Hugo Chávez diz que destino da região depende do Mercosul

Arquivo Geral

18/12/2007 0h00

O presidente venezuelano, health Hugo Chávez, afirmou hoje que “o destino da América do Sul depende do destino do Mercosul” e ofereceu a “modesta” ajuda de seu país a este bloco, que realiza sua cúpula hoje em Montevidéu.

A Venezuela busca se tornar o quinto membro do Mercosul, junto com Brasil, Argentina, Paraguai e Uruguai, mas essa adesão ainda não foi ratificada pelos Parlamentos do Brasil e do Paraguai, em meio ao receio por causa dos métodos populistas de Chávez.

“Deveriam nos dar um troféu de prêmio à resistência. Faz nove anos que a Venezuela pediu a entrada no Mercosul”, afirmou Chávez aos membros do bloco regional, enquanto lembrava a atitude dos Legislativos brasileiro e paraguaio.

Antes de apresentar suas propostas, Chávez fez um balanço dos problemas sofridos por seu país durante Governos passados por causa dos Estados Unidos – segundo o governante venezuelano.

“(Os americanos) impuseram o esporte, o teatro (…), os nomes das crianças”, disse.

A Venezuela “foi tomada como uma colônia” e se tornou um “sultanato petrolífero”. Ao mesmo tempo, acrescentou, “não pagavam impostos, poluíram rios, lagos, lagoas e nos impuseram uma cultura”.

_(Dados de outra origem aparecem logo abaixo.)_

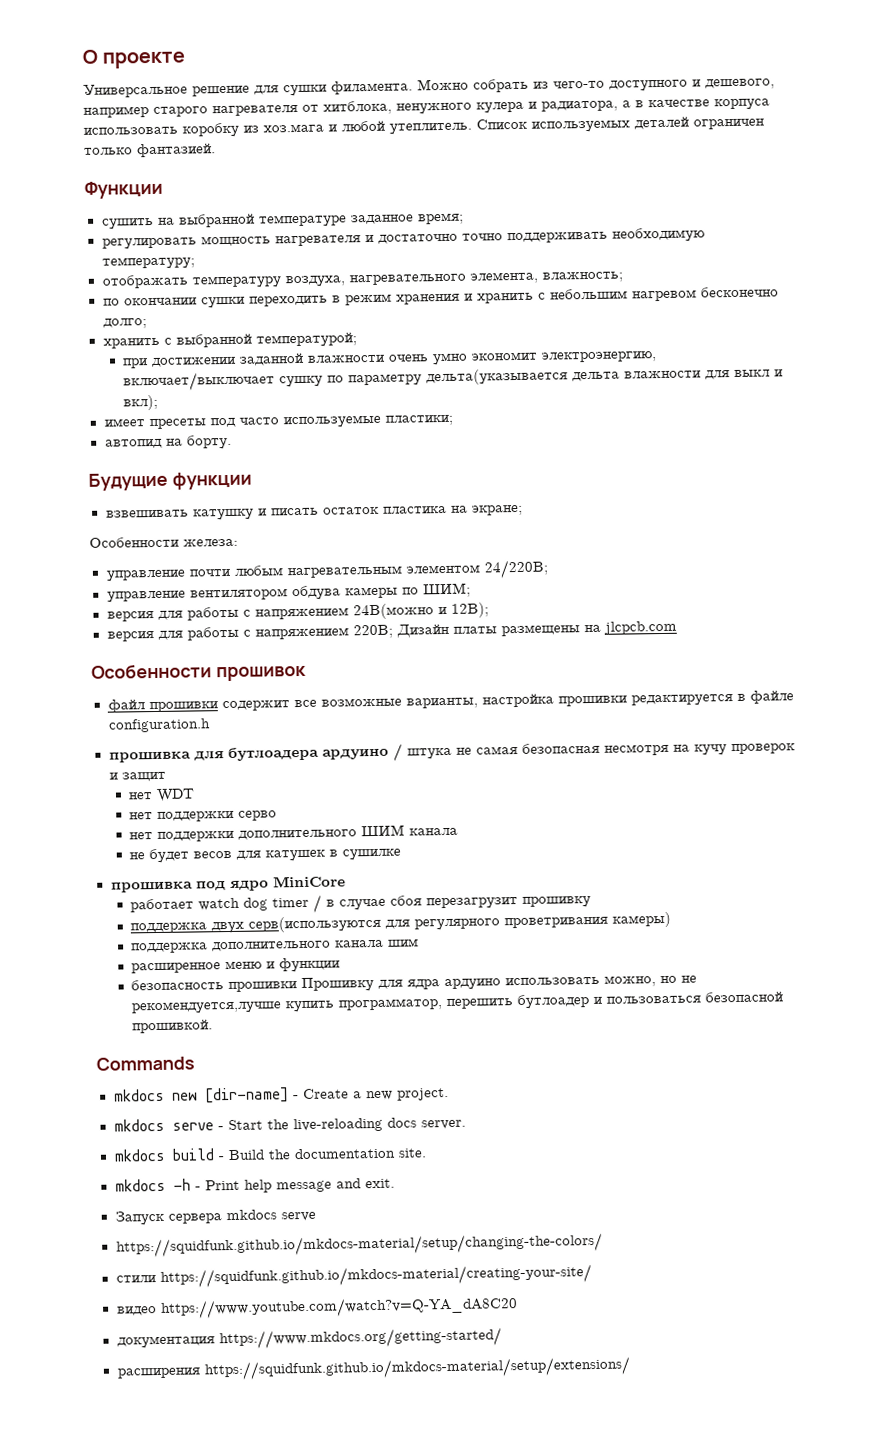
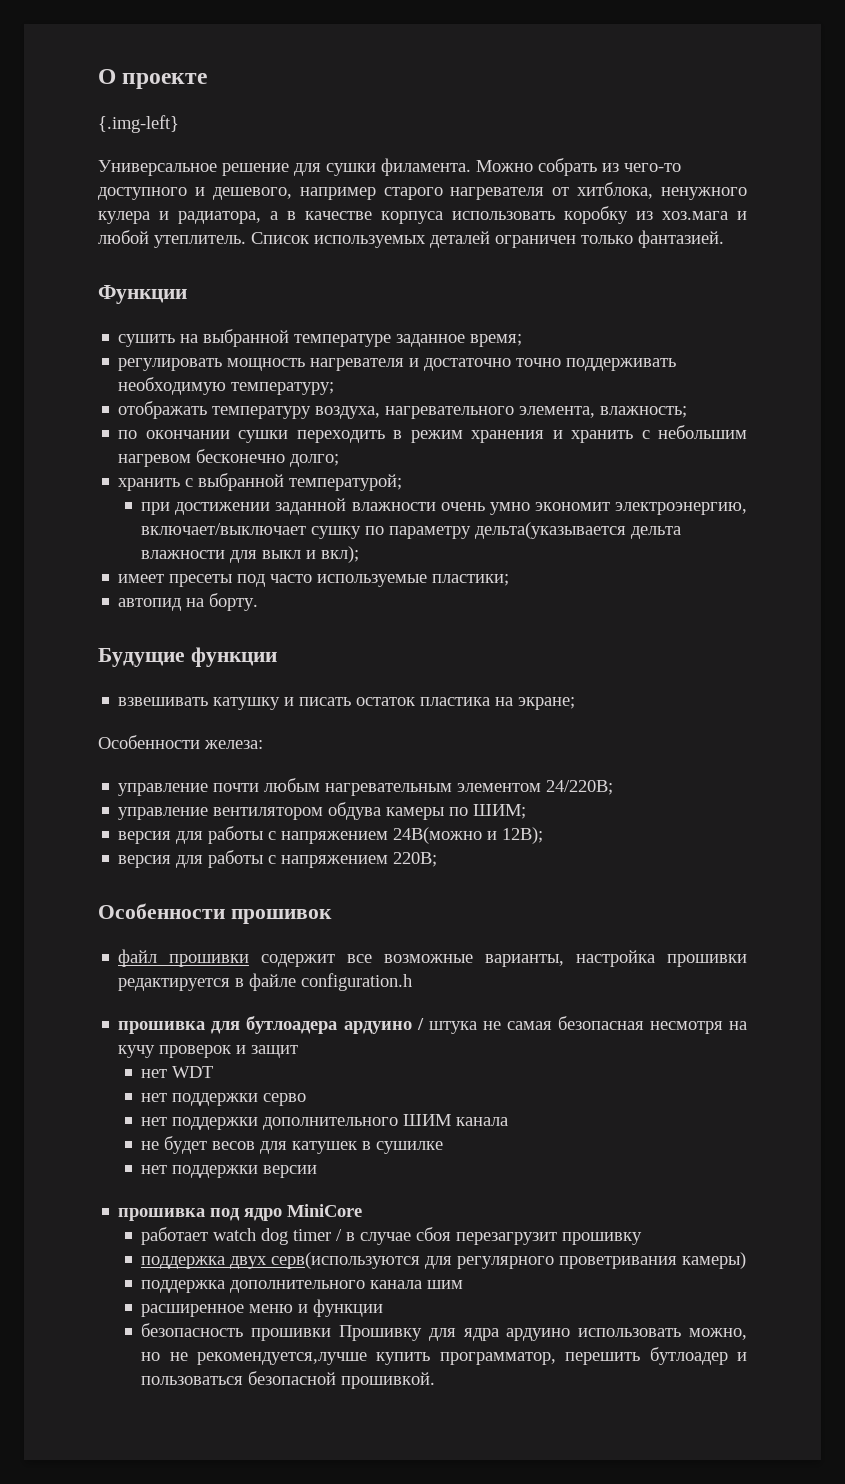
+ {.img-left}
- версия для работы с напряжением 220В; Дизайн платы размещены на jlcpcb.com
+ версия для работы с напряжением 220В;
+ нет поддержки версии
- Commands
- mkdocs new [dir-name] - Create a new project.
- mkdocs serve - Start the live-reloading docs server.
- mkdocs build - Build the documentation site.
- mkdocs -h - Print help message and exit.
- Запуск сервера mkdocs serve
- https://squidfunk.github.io/mkdocs-material/setup/changing-the-colors/
- стили https://squidfunk.github.io/mkdocs-material/creating-your-site/
- видео https://www.youtube.com/watch?v=Q-YA_dA8C20
- документация https://www.mkdocs.org/getting-started/
- расширения https://squidfunk.github.io/mkdocs-material/setup/extensions/

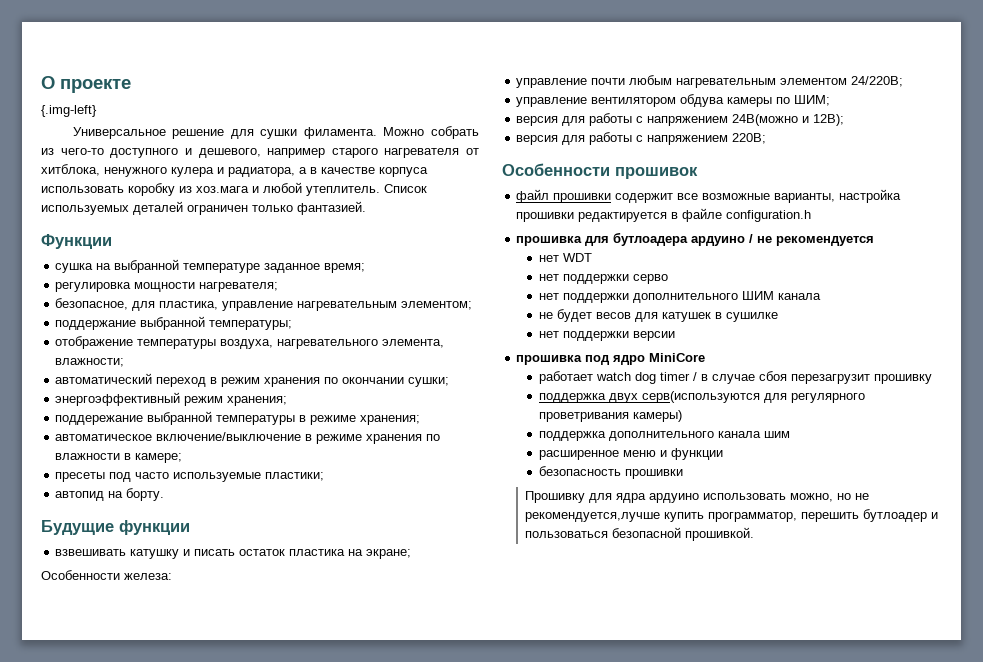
- сушить на выбранной температуре заданное время;
+ сушка на выбранной температуре заданное время;
- регулировать мощность нагревателя и достаточно точно поддерживать необходимую температуру;
- отображать температуру воздуха, нагревательного элемента, влажность;
- по окончании сушки переходить в режим хранения и хранить с небольшим нагревом бесконечно долго;
- хранить с выбранной температурой;
- при достижении заданной влажности очень умно экономит электроэнергию, включает/выключает сушку по параметру дельта(указывается дельта влажности для выкл и вкл);
- имеет пресеты под часто используемые пластики;
+ регулировка мощности нагревателя;
+ безопасное, для пластика, управление нагревательным элементом;
+ поддержание выбранной температуры;
+ отображение температуры воздуха, нагревательного элемента, влажности;
+ автоматический переход в режим хранения по окончании сушки;
+ энергоэффективный режим хранения;
+ поддережание выбранной температуры в режиме хранения;
+ автоматическое включение/выключение в режиме хранения по влажности в камере;
+ пресеты под часто используемые пластики;
- прошивка для бутлоадера ардуино / штука не самая безопасная несмотря на кучу проверок и защит
+ прошивка для бутлоадера ардуино / не рекомендуется
- безопасность прошивки Прошивку для ядра ардуино использовать можно, но не рекомендуется,лучше купить программатор, перешить бутлоадер и пользоваться безопасной прошивкой.
+ безопасность прошивки
+ Прошивку для ядра ардуино использовать можно, но не рекомендуется,лучше купить программатор, перешить бутлоадер и пользоваться безопасной прошивкой.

No entanto, “decidimos olhar para o sul, com todos os custos em que isso implica”, disse.

“A Venezuela quer vir ao Mercosul para ajudar, em primeiro lugar. Para ajudar modestamente, agregar, somar com nossos modestos potenciais ao grande potencial do sul”, acrescentou.

Para isso, disse, “queremos apresentar nosso pensamento crítico (…) à consciência crítica e à ação crítica”.

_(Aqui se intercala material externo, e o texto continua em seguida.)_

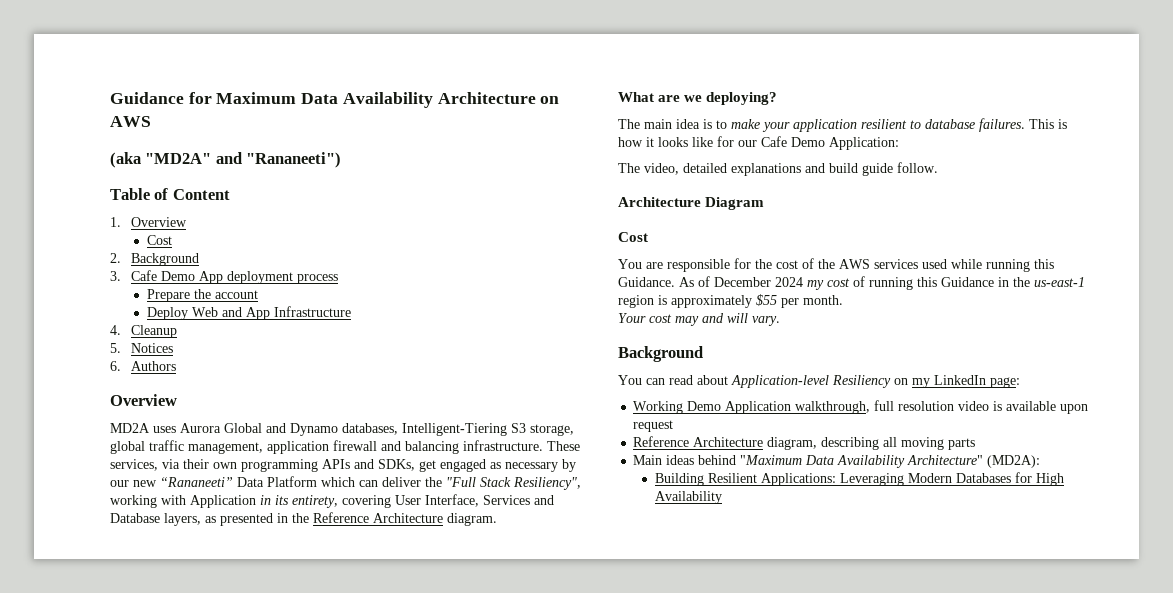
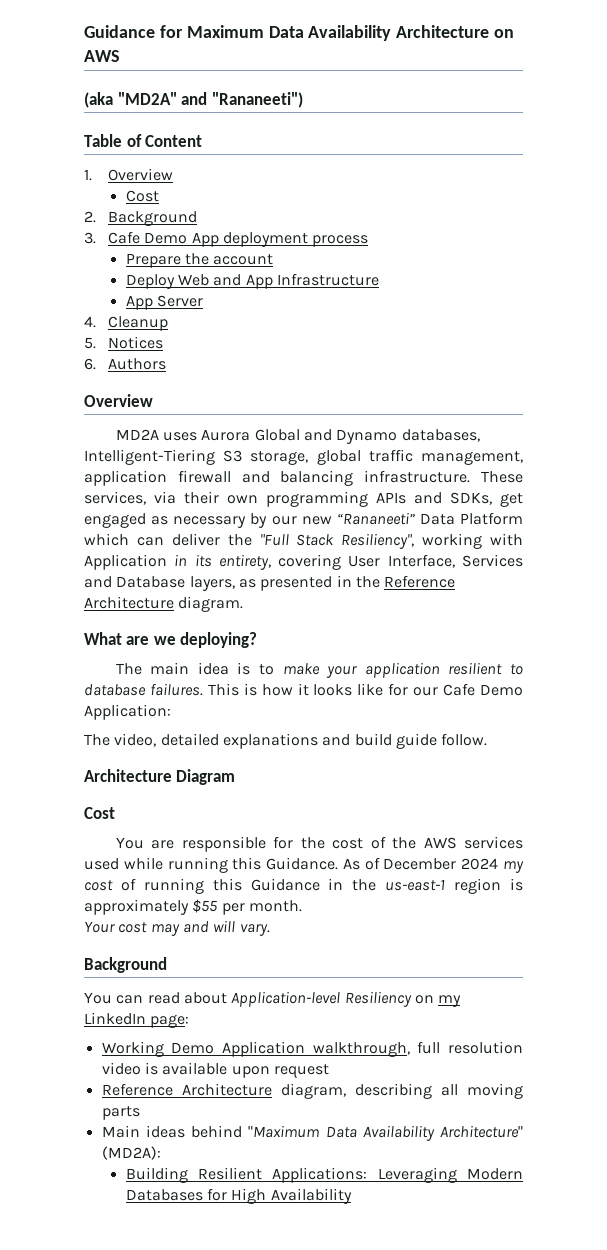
+ App Server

A fim de preparar a entrada no Mercosul, a Venezuela – disse – tomou uma série de ações destinadas também a “contribuir ao combate das assimetrias”, e que apoiarão, principalmente, as economias mais fracas do grupo, ou seja, a uruguaia e a paraguaia.

Chávez disse que a Venezuela terminará 2007 com um número aproximado de US$ 55 bilhões a US$ 60 bilhões em importações, que “vêm do norte, e nós queremos que venham do sul”, disse.

O presidente venezuelano falou sobre o potencial da energia e retomou as palavras da presidente argentina, Cristina Fernández de Kirchner, para ressaltar a necessidade de “encaixar bem a equação” energética dentro do Mercosul para evitar ingerências externas.

Além disso, abriu as portas da Venezuela para as empresas dos países-membros do Mercosul, e prometeu continuar aumentando os investimentos de seu país nesta região.